Todo em preto e branco e sem a voz dos seus personagens, As primeiras imagens de Brasília termina com cenas de pioneiros chegando em casa, após um dia de trabalho. ;Brasília já existe. As famílias que pra lá se deslocaram irão constituir amanhã a legião comovidamente lembrada dos pioneiros, primeiros homens e mulheres que deram ao Brasil os primeiros filhos de uma nova era;, narra Luiz Jatobá.
Despojado
Outra raridade de Brasília, guardada pelo Arquivo Público, é o filme Novacap, ano 25. Em 26 minutos, mesclando imagens em preto e branco e também em cores, é destacada a importância da Companhia Urbanizadora da Nova Capital (Novacap) na construção da cidade. Logo na abertura, aparece Niemeyer, de forma despojada, cabelos desgrenhados, segurando um microfone, no gramado em frente à Torre de TV, tendo a Esplanada dos Ministérios ao fundo. Ele dá um breve depoimento sobre a sua obra. ;Antes, era tudo deserto e solitário;, lembra. Por fim, o arquiteto ressalta que estará sempre disponível a falar sobre a cidade. ;Todas as vezes que me for possível, dirigirei a voz a Brasília.;
Além das autoridades, como diretores da Novacap exaltando o trabalho, o registro mostra a favelização da capital, o surgimento de cidades não planejadas por Lucio Costa, problema que muito incomodou Niemeyer e todos que sonhavam com uma cidade ideal, humana. ;Esses filmes funcionavam como veículo de propaganda e material de convencimento da população e de autoridades contrárias à construção da nova capital. Eles têm um valor histórico inestimável para o país;, ressalta Wilson Vieira Júnior, coordenador do projeto e do Arquivo Histórico do APDF.
Acervo protegido
O maior acervo sobre a história de Brasília começa a ganhar o merecido tratamento. Mais de 6,5 milhões de itens do Arquivo Público do DF serão digitalizados. São fotografias, revistas, jornais, microfilmes, mapas, cartazes de eventos culturais. Material produzido pelo governo local, pelo governo federal, por empresas, entre outros, desde os anos 1950.
Ao custo de R$ 5 milhões, o trabalho de digitalização e indexação dos documentos deverá ser concluído até meados de 2014. De 30 a 40 técnicos de uma empresa especializada farão o serviço nas dependências do Arquivo Público, em um prédio dentro da Novacap. Eles vão copiar e inserir tudo no computador, de forma ordenada, identificada.
O contrato inclui a criação de um portal na internet, pelo qual as pessoas, de qualquer parte do planeta, poderão acessar os textos e as imagens, até então restritos à consulta presencial. Fundado em 1985 para receber toda a documentação referente à história da capital, o órgão nunca teve sede própria, orçamento e equipe ideais para guardar e preservar os textos e imagens. A estrutura predial, de pré-moldados, não garante a adequada segurança capaz de garantir a conservação do rico material.

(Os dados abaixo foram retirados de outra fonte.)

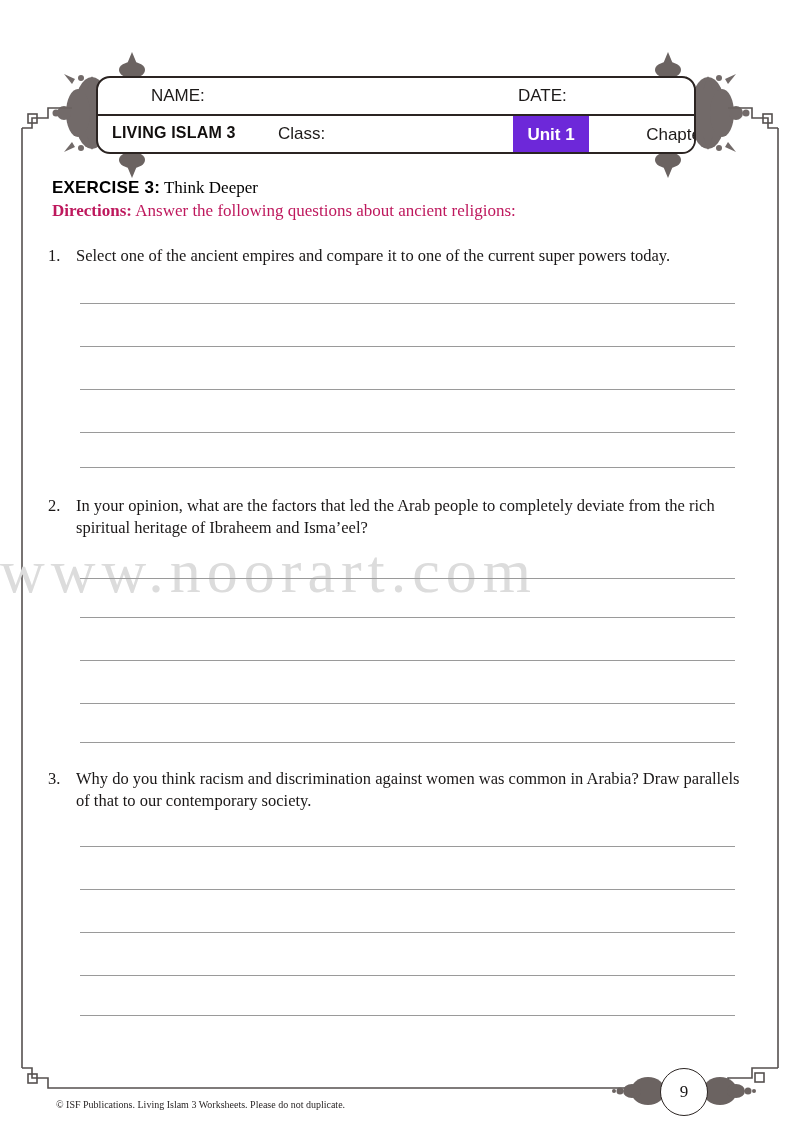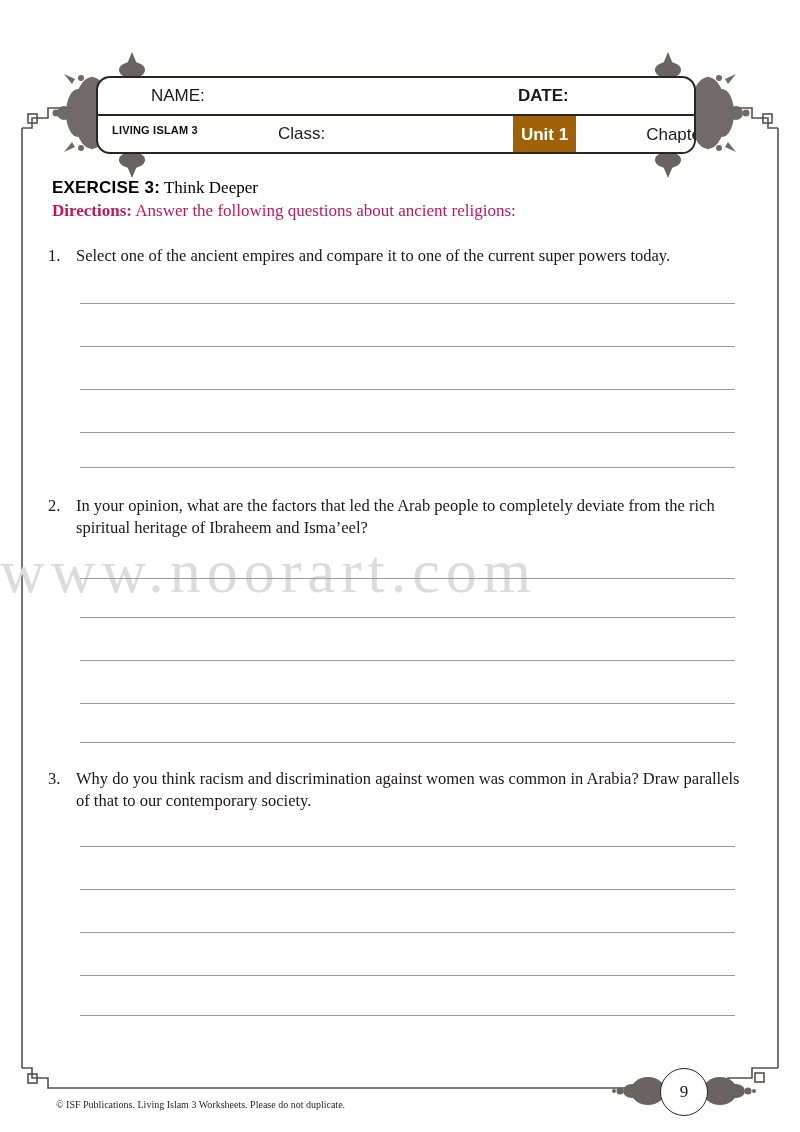--- a/index.html
+++ b/index.html
@@ -81,7 +81,6 @@
     font-family: "Liberation Sans", sans-serif;
     font-size: 17px;
     color: #1d1a19;
-    font-weight: bold;
   }
   .book-title {
     position: absolute;

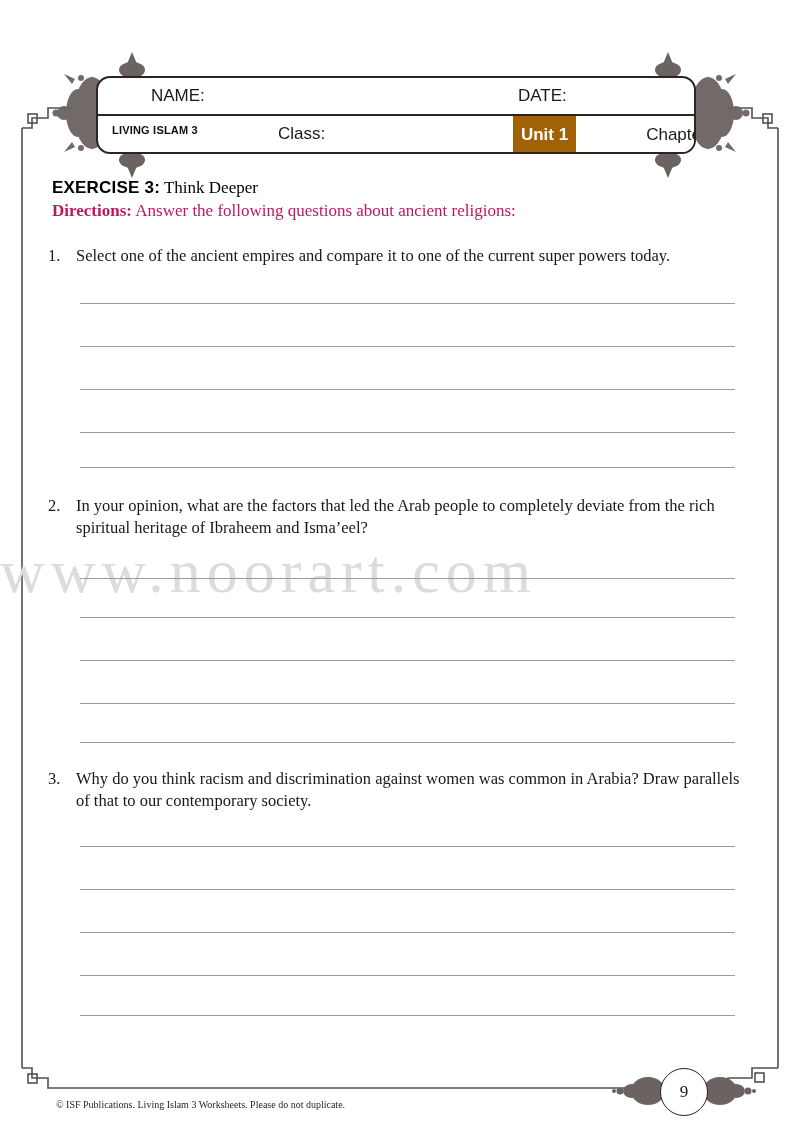--- a/index.html
+++ b/index.html
@@ -88,7 +88,7 @@
     top: 8px;
     font-family: "Liberation Sans", sans-serif;
     font-weight: bold;
-    font-size: 11px;
+    font-size: 16px;
     letter-spacing: 0.2px;
     color: #120f0e;
   }

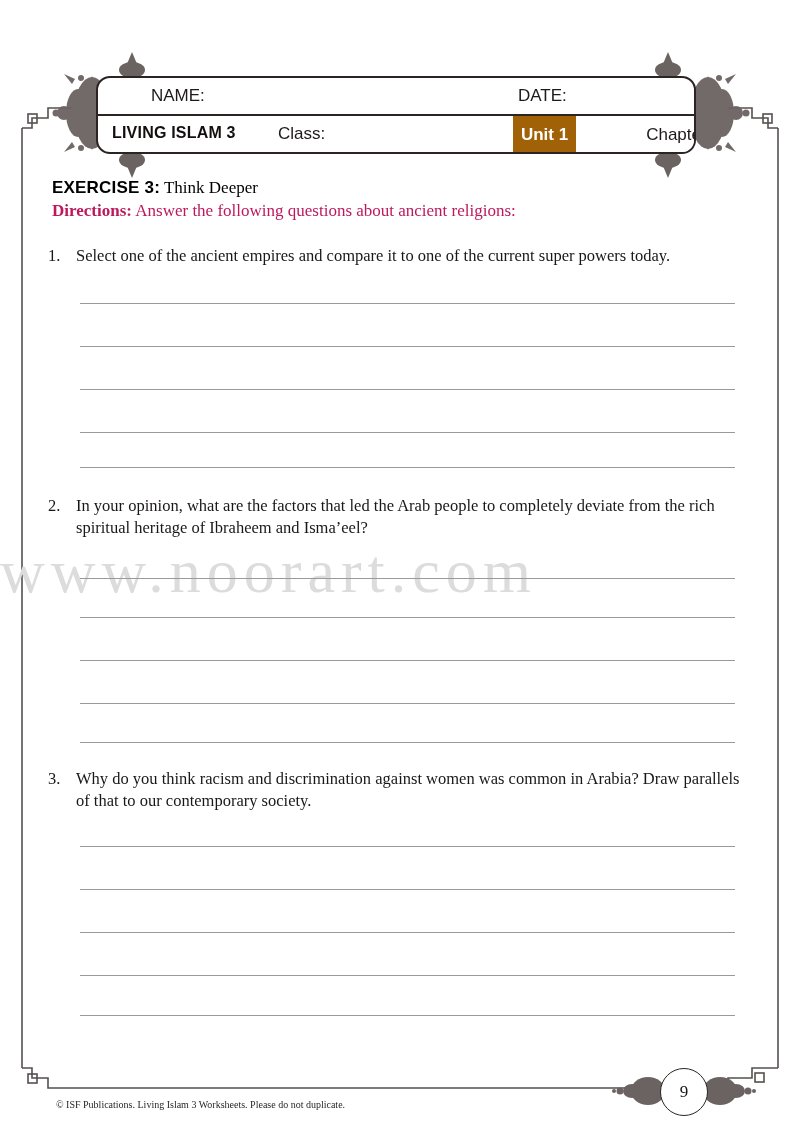--- a/index.html
+++ b/index.html
@@ -104,9 +104,9 @@
     position: absolute;
     left: 415px;
     top: 0;
-    width: 63px;
+    width: 76px;
     height: 37px;
-    background: #a16207;
+    background: #6d28d9;
     color: #ffffff;
     font-family: "Liberation Sans", sans-serif;
     font-weight: bold;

O acervo também contém cartazes de todos os eventos culturais realizados com apoio do governo local. Entre eles, os primeiros shows de bandas brasilienses, como Capital Inicial e Legião Urbana. Há ainda rolos de filmes em película feitos por renomados cineastas, como Wladimir Carvalho, e outros usados em propagandas oficiais nos anos 1950 e 1960.